Dataset records

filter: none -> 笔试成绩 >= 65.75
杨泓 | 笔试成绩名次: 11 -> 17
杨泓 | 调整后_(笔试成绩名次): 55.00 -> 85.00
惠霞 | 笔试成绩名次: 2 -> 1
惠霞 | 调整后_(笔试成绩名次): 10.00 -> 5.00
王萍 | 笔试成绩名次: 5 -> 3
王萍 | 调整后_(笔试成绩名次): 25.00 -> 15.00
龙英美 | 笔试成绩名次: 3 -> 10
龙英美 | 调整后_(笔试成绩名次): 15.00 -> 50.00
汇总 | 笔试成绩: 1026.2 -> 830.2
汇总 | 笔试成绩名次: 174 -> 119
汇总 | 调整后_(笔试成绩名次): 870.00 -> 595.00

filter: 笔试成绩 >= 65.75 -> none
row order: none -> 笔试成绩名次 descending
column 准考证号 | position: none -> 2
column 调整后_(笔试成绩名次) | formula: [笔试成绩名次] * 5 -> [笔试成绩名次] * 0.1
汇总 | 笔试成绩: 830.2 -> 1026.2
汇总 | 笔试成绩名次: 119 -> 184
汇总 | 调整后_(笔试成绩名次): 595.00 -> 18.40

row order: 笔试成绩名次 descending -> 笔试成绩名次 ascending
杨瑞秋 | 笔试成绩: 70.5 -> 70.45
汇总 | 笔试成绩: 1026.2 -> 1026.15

--

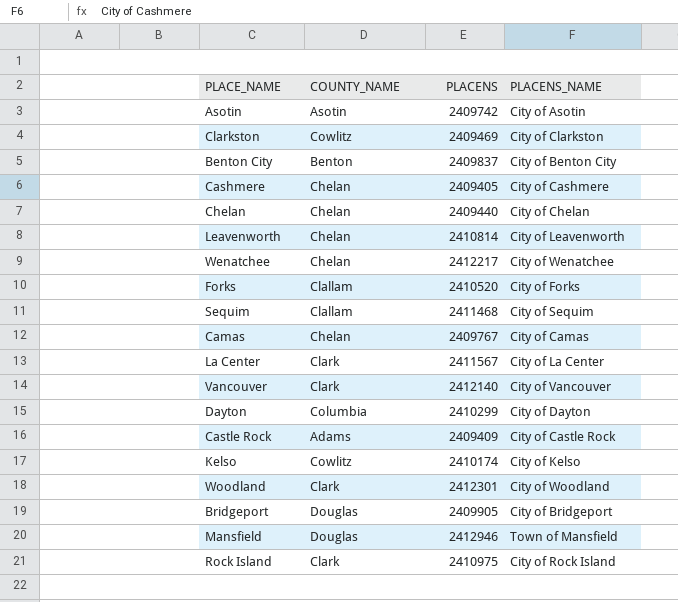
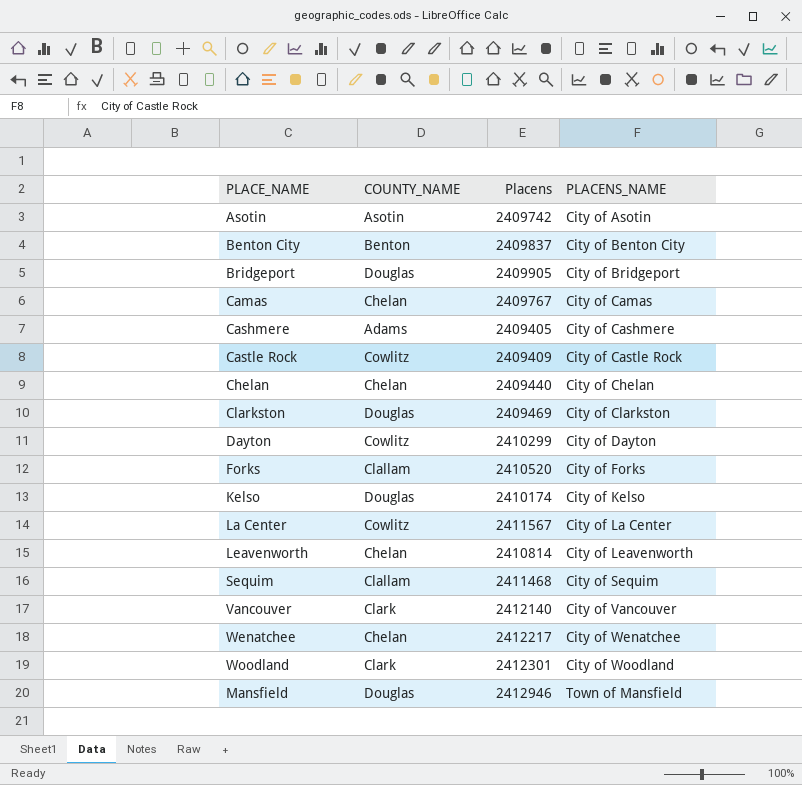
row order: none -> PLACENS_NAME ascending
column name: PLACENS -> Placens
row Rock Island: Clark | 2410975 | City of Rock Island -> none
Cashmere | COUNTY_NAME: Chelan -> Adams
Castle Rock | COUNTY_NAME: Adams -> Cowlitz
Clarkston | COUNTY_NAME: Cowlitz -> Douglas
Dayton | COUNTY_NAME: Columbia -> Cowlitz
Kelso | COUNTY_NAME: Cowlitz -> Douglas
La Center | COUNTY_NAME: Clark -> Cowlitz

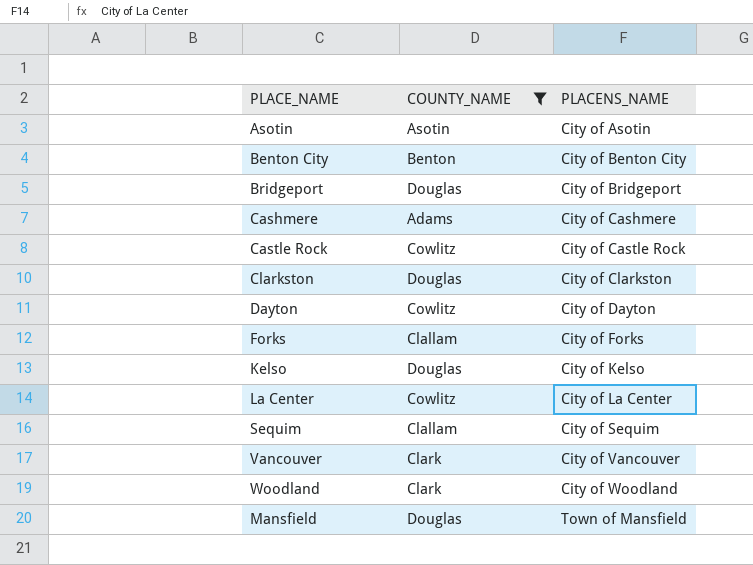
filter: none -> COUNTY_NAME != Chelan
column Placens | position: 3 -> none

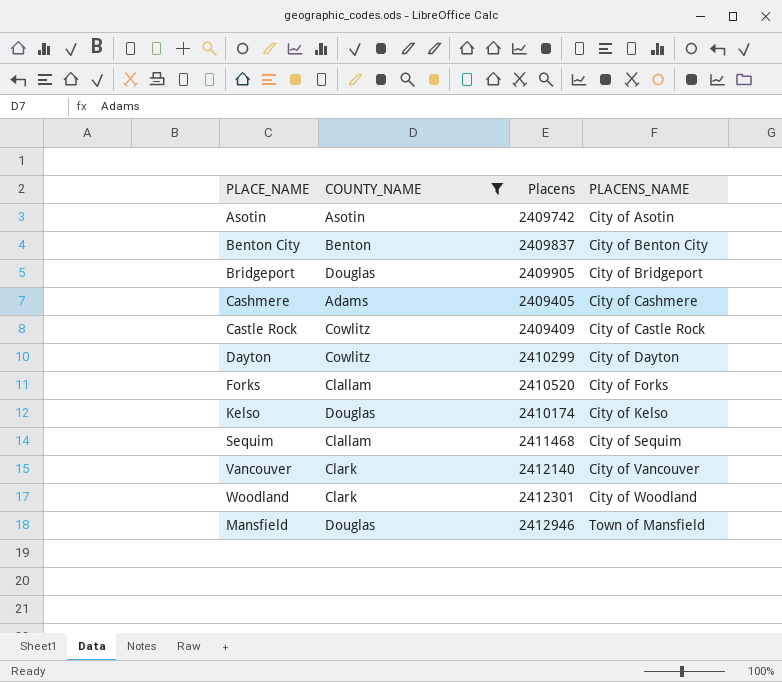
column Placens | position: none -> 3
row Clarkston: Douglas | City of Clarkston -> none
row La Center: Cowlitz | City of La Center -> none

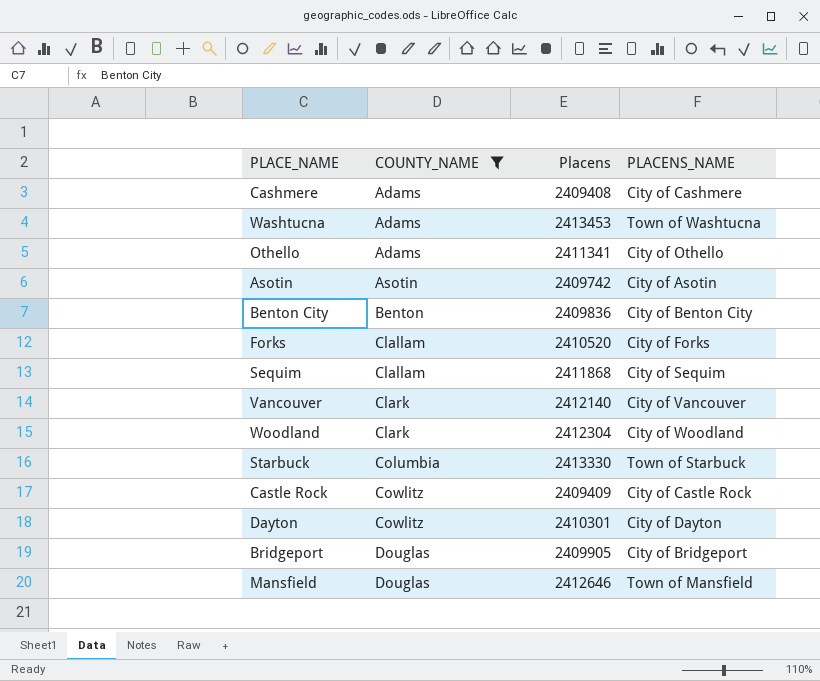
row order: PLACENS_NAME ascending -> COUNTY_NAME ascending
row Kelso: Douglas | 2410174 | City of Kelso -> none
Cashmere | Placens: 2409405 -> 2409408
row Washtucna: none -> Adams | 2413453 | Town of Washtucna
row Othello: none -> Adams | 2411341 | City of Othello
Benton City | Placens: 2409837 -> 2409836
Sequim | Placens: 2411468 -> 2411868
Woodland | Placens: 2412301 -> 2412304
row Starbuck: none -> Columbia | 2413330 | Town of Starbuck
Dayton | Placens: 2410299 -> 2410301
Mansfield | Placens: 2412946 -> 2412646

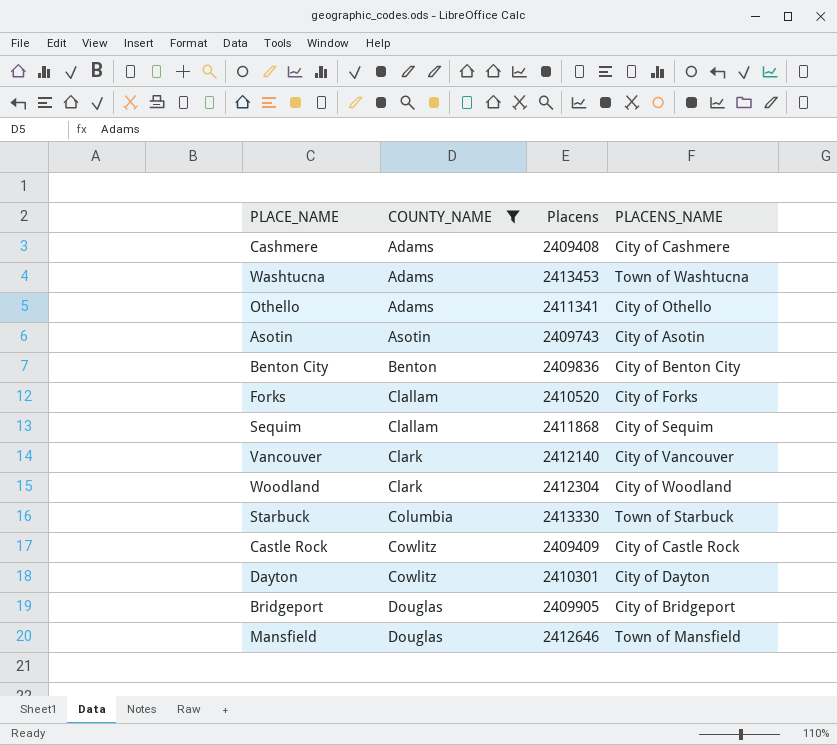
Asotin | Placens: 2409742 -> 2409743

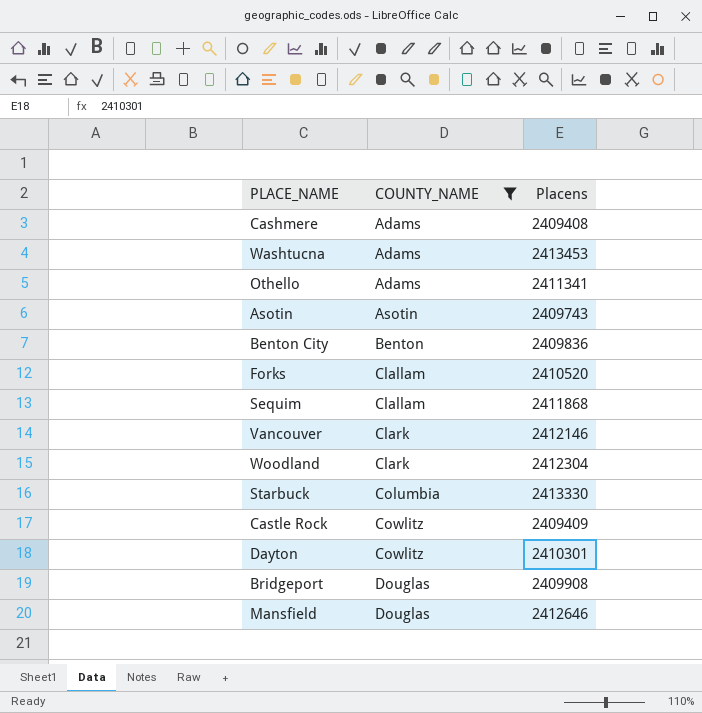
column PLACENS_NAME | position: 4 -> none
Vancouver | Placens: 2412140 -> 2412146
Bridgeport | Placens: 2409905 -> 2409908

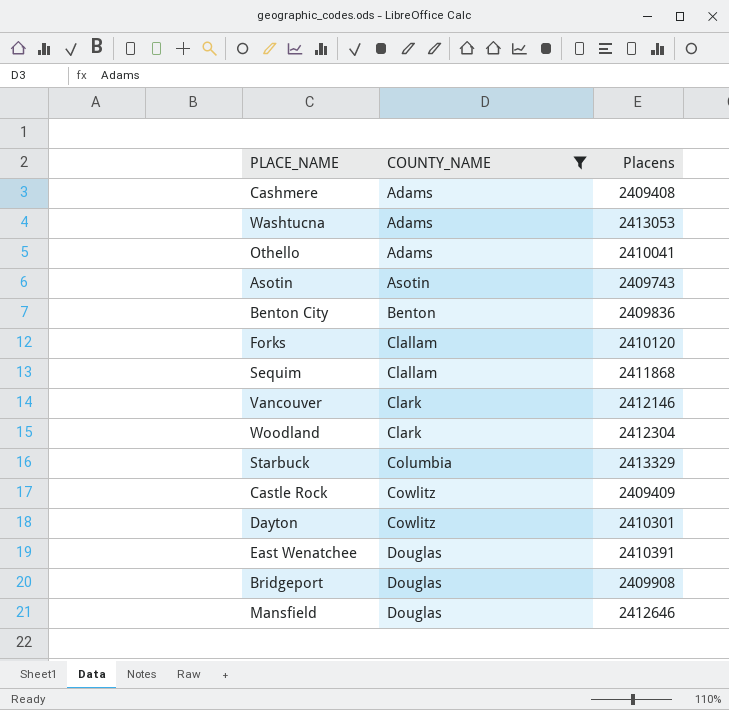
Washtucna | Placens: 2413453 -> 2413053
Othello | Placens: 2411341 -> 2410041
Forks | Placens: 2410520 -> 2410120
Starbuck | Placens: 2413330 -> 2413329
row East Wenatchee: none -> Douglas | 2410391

▶ _WHAT YOU NEED TO DO_
With the pictures omitted, restate word for word the lines above from the line that has "filter: none -> COUNTY_NAME != Chelan" up to and including the line that has "Benton City | Placens: 2409837 -> 2409836", and no other lines.

▶ _TASK SOLUTION_
filter: none -> COUNTY_NAME != Chelan
column Placens | position: 3 -> none

column Placens | position: none -> 3
row Clarkston: Douglas | City of Clarkston -> none
row La Center: Cowlitz | City of La Center -> none

row order: PLACENS_NAME ascending -> COUNTY_NAME ascending
row Kelso: Douglas | 2410174 | City of Kelso -> none
Cashmere | Placens: 2409405 -> 2409408
row Washtucna: none -> Adams | 2413453 | Town of Washtucna
row Othello: none -> Adams | 2411341 | City of Othello
Benton City | Placens: 2409837 -> 2409836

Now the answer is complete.